→ **Aim of the task**: Transcribe every entry word for word, but skip the images.

(Extracted data entries)

------------------------------------------------------------

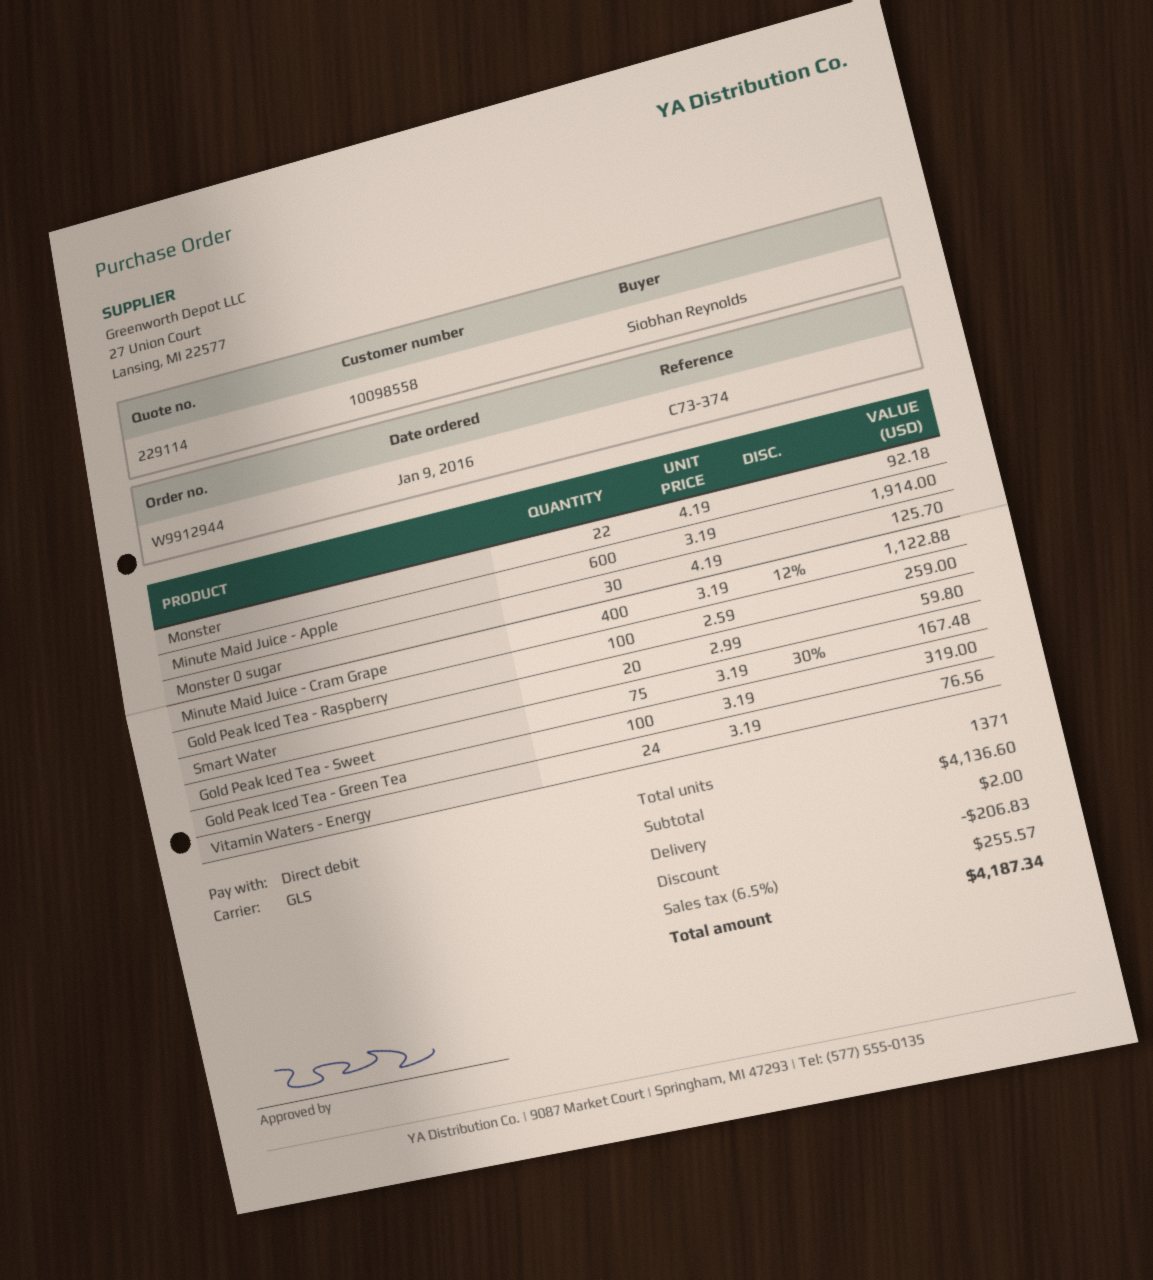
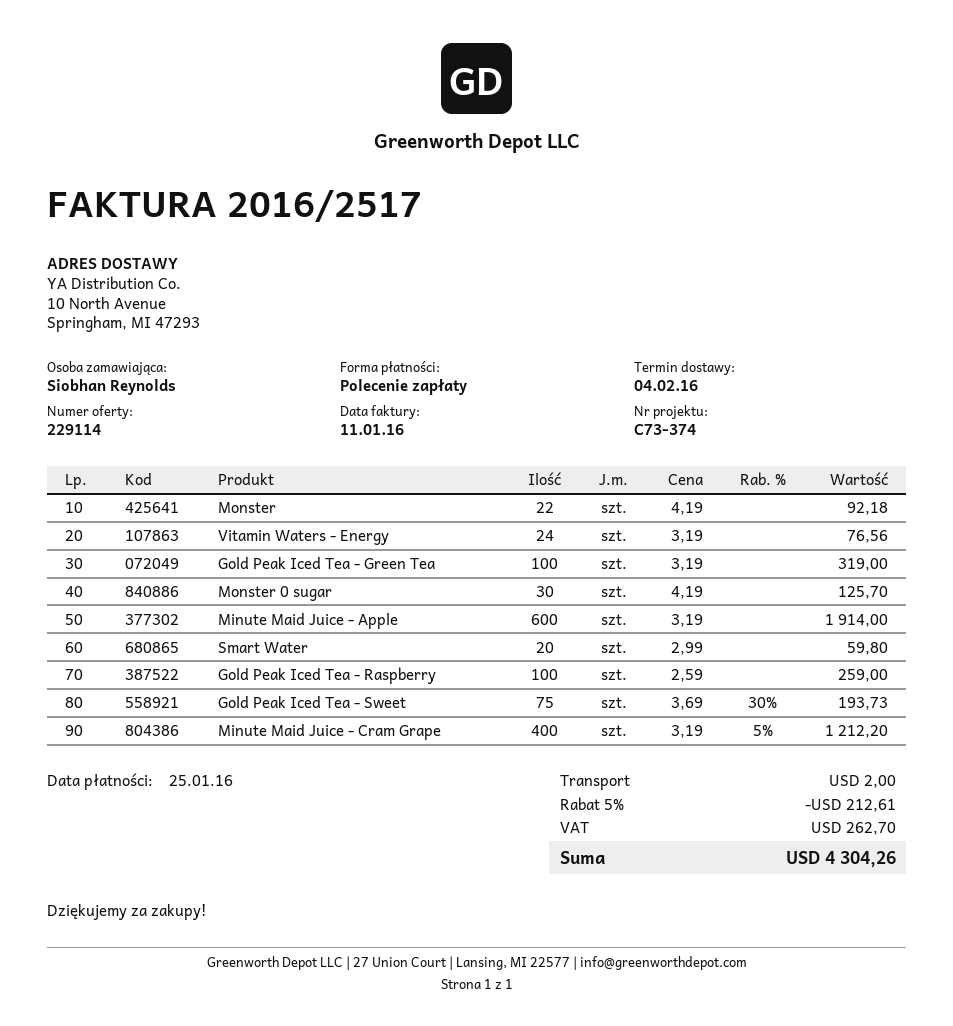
Minute Maid Juice - Cram Grape: 400 x 3.19 - 12% = 1122.88 -> 400 x 3.19 - 5% = 1212.20
Gold Peak Iced Tea - Sweet: 75 x 3.19 - 30% = 167.48 -> 75 x 3.69 - 30% = 193.73
discount: 206.83 -> 212.61
tax: 255.57 -> 262.70
total: 4187.34 -> 4304.26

------------------------------------------------------------

→ **Solved problem**:
Minute Maid Juice - Cram Grape: 400 x 3.19 - 12% = 1122.88 -> 400 x 3.19 - 5% = 1212.20
Gold Peak Iced Tea - Sweet: 75 x 3.19 - 30% = 167.48 -> 75 x 3.69 - 30% = 193.73
discount: 206.83 -> 212.61
tax: 255.57 -> 262.70
total: 4187.34 -> 4304.26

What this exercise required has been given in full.